I found a bug in Rusoto, it’s the best & maybe the only AWS SDK for Rusoto programming language. It was painful, and irritating but the feeling I had when the bug was approved that it’s actually a bug was amazing!
What happened?
I was developing a Kinesis Consumer Client Library (KCL) in Rust, and suddenly after a month the AWS cloud trail bill increased by couple of thousand USD. What the fuck happened, it’s AssumeRole for my KCL!!
The bug in a nutshell, AssumeRole API was getting called 1 Million times in 1 hour instead of only one time (as it should be).
Bug Effect
- It was a multi-account AWS setup.
- The KCL was in account A & the Kinesis stream it self was in account B.

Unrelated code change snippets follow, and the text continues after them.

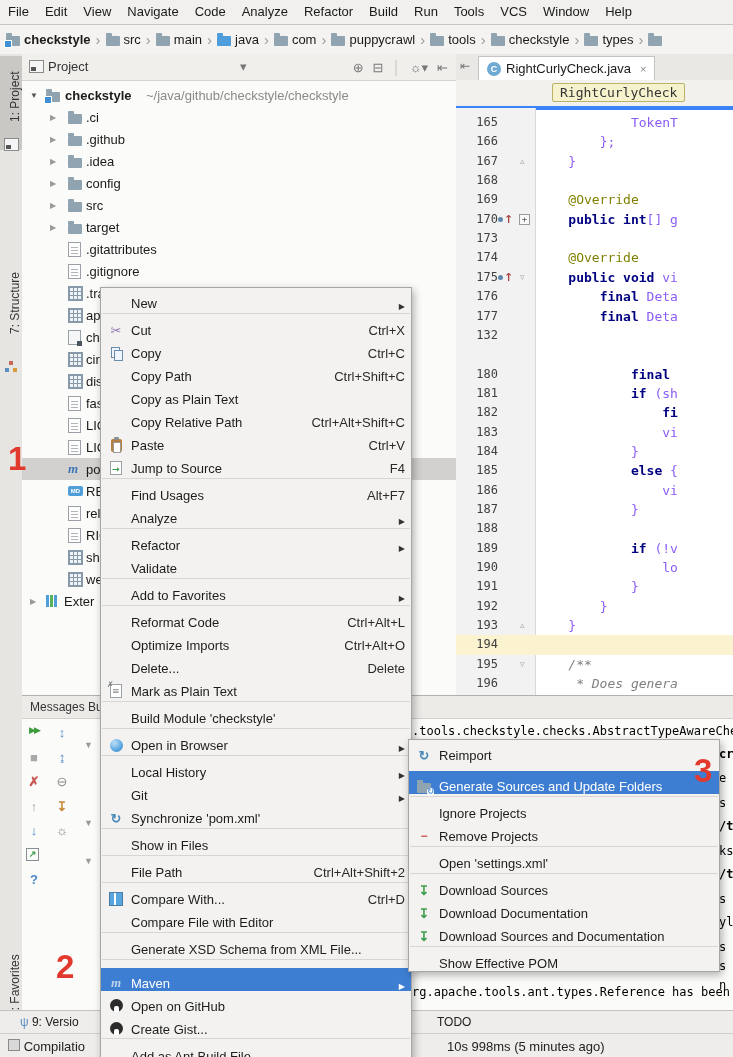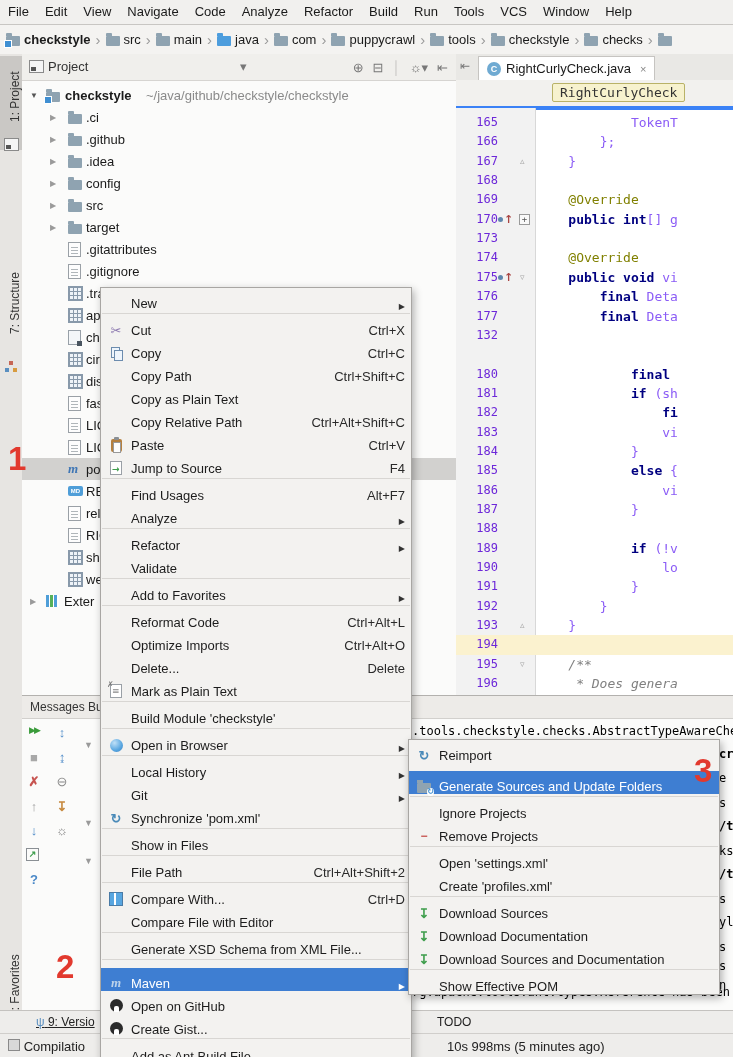"checks" span.crumb-label { text: checks -> types }
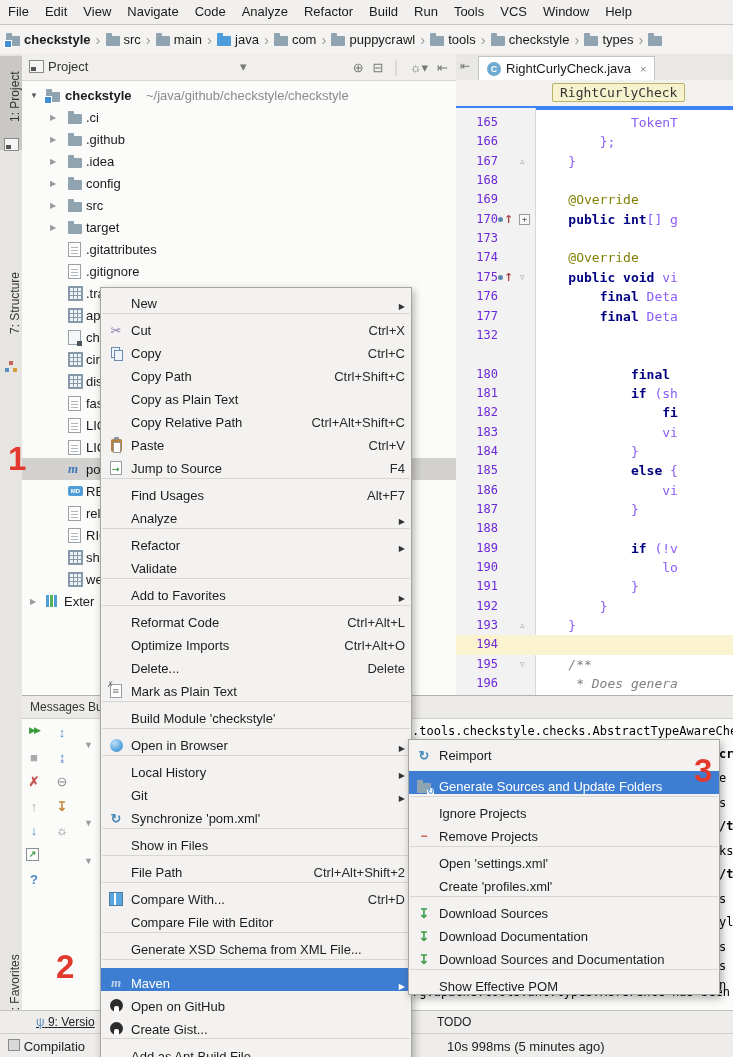"165" .lnum { color: #6d28d9 -> #404040 }
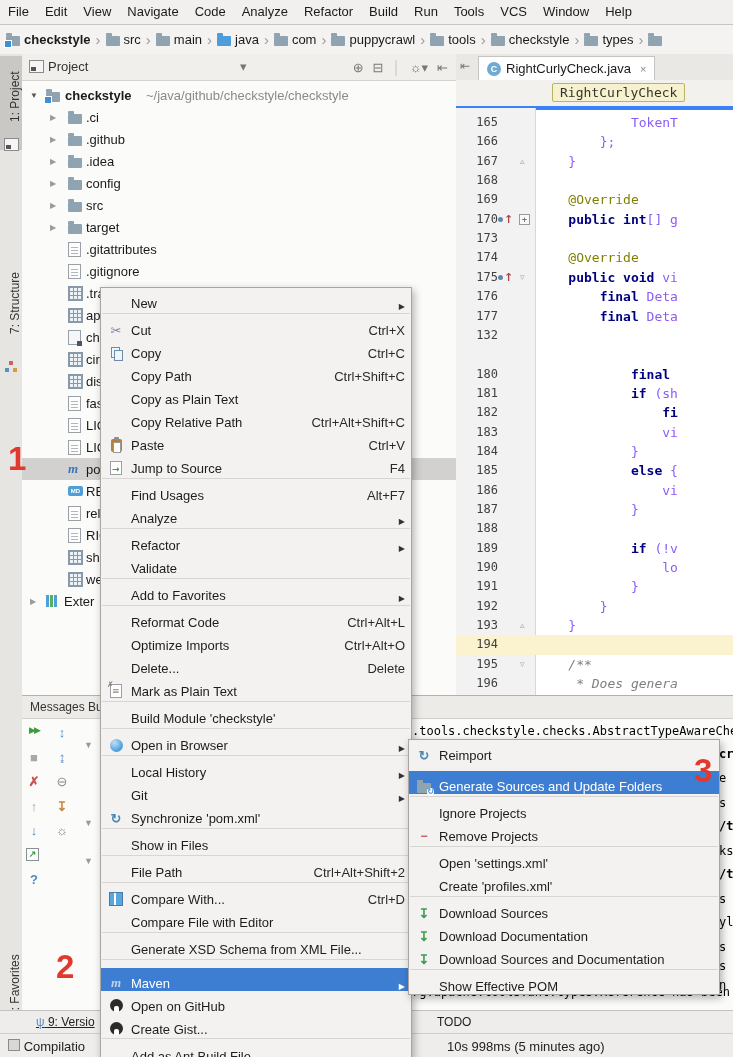"Create 'profiles.xml'" div.menu-item { html: <div> <span></span> <span>Create 'profiles.xml'</span> <span></span> </div> -> none }
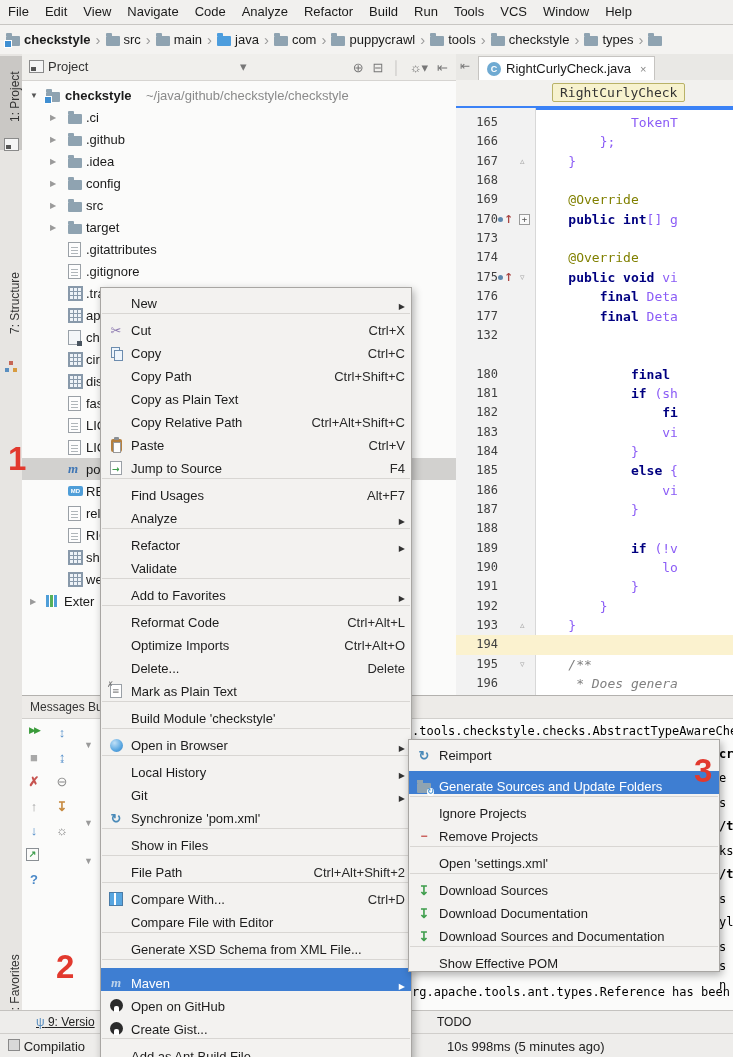"ψ 9: Versio" span.sb-item { left: 36px -> 20px; text-decoration: underline -> none }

- AssumeRole is used for a cross-account authentication, so to use a service in another account. You have to do AssumeRole first.
- AssumeRole session lives for 1 hour & could be extended to 12 hours with AWS support help.
- You have to use this session while calling any api for the other account & when it’s expired re-call AssumeRole API — — -> The bug link in Rusoto.
- There was an AssumeRole request happening with each other request (~17000 per minute).
- So it was ~1M request per hour & it was supposed to be only one request.
- That caused throttling for the API because of AWS rate limits on AssumeRole API.
- Throttling the API resulted in way more logs on CloudTrail to notify that someone is abusing the AssumeRole API.
- More logs on CloudTrail caused the increase in the bill.
Bug Details
- The session_duration parameter is not used for caching.
- It causes:
- Huge performance issue, because it’s 2 requests instead of 1 (your API request + AssumeRole request).
- Also it causes throttling the Assume role API if you have a high load, which leads more money if CloudTrail is enabled.
- The session is valid for one hour, so it should be used till it’s expired.
Example: Kinesis stream get records API is calling Assume Role with each request instead of using the cached value.
The Solution is really simple & it’s a one line of code, use rusoto_credential::AutoRefreshingProvider to wrap the StsAssumeRoleSessionCredentialsProvider.
Post Mortem
I struggled a-lot in convincing my self that the bug is in Rusoto, it’s the best sdk out there, they can’t have such a bug & if they do I won’t be the first to find it. No Way!
Also because I’m newbie in Rust, it was very hard to debug the code as it’s really complicated.
This was a mistake, I would have saved a-lot of time and effort if this wasn’t my mind set.
Have faith in yourself!